» **EXERCISE DATA**:

BEGIN

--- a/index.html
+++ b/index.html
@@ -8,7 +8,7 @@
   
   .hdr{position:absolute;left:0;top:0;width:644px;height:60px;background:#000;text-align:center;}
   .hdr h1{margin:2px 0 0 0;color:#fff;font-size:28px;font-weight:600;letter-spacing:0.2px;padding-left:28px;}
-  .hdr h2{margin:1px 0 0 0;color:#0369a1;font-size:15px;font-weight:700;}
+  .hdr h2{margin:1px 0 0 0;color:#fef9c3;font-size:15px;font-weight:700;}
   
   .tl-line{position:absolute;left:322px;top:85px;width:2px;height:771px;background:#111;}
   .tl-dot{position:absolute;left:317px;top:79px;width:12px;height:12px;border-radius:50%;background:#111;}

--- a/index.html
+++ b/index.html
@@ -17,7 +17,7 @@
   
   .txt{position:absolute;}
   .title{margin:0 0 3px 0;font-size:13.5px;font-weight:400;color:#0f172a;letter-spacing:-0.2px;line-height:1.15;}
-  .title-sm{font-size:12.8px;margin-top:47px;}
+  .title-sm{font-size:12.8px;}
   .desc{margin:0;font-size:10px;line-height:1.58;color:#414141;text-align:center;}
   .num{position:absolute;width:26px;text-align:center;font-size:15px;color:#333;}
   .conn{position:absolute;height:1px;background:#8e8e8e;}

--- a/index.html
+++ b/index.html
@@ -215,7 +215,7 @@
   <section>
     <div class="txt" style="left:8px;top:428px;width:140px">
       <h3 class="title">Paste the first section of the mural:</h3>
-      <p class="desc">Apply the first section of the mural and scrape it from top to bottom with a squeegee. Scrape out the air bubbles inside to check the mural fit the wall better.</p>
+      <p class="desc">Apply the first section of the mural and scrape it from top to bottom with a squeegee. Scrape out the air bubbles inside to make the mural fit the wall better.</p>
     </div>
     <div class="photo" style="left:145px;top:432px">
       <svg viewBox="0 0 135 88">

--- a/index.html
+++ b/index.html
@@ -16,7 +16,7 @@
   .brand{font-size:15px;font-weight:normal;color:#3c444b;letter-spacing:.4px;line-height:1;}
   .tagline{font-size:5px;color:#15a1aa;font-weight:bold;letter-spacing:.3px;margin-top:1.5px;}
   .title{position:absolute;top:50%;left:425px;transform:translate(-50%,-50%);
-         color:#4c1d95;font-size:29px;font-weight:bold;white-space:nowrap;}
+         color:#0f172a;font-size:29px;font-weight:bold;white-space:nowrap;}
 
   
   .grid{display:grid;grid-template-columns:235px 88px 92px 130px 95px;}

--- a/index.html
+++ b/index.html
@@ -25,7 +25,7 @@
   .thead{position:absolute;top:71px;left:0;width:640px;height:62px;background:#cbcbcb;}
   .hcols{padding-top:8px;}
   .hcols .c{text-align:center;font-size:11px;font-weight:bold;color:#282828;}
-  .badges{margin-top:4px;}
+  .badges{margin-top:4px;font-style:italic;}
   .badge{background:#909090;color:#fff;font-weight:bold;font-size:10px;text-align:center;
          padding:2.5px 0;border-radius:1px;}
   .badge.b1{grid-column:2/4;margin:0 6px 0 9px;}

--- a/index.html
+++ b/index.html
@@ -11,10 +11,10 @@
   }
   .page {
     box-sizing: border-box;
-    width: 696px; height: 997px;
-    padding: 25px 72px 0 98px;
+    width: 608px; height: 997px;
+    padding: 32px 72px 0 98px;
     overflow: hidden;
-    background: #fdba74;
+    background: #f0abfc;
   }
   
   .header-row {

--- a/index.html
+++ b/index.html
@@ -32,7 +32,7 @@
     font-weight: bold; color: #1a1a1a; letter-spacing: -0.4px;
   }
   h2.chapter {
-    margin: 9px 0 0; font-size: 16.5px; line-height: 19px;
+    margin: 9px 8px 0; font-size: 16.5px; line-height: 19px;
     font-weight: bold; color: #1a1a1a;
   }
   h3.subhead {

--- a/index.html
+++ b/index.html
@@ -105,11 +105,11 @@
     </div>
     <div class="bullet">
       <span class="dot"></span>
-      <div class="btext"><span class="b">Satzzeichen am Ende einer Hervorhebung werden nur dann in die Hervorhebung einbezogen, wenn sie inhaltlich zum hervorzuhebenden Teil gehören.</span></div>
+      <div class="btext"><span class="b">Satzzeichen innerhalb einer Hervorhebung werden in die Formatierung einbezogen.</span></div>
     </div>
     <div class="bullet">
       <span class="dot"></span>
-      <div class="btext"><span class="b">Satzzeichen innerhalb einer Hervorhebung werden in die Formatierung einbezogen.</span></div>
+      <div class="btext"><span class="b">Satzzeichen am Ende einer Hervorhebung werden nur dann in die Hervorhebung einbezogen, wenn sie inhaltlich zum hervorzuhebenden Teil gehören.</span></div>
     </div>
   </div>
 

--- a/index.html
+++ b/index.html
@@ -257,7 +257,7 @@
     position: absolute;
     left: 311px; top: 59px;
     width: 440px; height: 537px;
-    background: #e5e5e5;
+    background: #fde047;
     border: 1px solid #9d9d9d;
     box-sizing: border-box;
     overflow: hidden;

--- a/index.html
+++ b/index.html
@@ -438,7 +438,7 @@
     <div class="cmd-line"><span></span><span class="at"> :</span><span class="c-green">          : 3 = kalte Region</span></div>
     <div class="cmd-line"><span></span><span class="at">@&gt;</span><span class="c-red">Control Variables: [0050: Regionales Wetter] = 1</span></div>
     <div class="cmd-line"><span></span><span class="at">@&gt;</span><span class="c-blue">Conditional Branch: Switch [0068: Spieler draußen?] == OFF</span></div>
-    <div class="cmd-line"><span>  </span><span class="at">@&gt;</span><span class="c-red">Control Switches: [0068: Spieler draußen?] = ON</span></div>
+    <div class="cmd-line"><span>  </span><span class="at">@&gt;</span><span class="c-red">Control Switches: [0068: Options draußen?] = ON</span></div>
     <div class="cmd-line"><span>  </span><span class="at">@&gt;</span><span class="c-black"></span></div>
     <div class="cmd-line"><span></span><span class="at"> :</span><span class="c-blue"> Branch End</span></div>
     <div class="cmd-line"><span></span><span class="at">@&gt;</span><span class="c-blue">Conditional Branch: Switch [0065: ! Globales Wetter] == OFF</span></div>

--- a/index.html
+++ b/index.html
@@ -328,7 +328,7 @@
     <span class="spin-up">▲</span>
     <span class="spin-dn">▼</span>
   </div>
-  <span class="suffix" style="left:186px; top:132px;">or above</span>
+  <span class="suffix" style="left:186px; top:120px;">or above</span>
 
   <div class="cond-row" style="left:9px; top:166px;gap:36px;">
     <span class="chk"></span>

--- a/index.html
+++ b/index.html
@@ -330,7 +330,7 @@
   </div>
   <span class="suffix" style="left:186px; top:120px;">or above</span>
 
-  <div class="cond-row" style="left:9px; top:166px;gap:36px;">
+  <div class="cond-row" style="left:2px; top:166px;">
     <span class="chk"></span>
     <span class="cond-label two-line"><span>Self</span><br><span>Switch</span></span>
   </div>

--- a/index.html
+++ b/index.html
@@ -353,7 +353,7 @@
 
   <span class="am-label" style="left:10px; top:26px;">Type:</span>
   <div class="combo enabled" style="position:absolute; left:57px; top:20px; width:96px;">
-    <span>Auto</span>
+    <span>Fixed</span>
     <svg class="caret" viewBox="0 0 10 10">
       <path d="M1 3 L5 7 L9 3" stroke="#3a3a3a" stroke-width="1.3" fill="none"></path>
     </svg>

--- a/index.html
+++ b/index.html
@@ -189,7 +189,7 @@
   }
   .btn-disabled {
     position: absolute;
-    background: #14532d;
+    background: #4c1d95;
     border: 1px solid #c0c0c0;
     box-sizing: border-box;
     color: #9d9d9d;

END

» **WHAT TO WORK ON**: Return each line from the records that includes the word "Switches".

» **OUTPUT OF THE EXERCISE**:
-    <div class="cmd-line"><span>  </span><span class="at">@&gt;</span><span class="c-red">Control Switches: [0068: Spieler draußen?] = ON</span></div>
+    <div class="cmd-line"><span>  </span><span class="at">@&gt;</span><span class="c-red">Control Switches: [0068: Options draußen?] = ON</span></div>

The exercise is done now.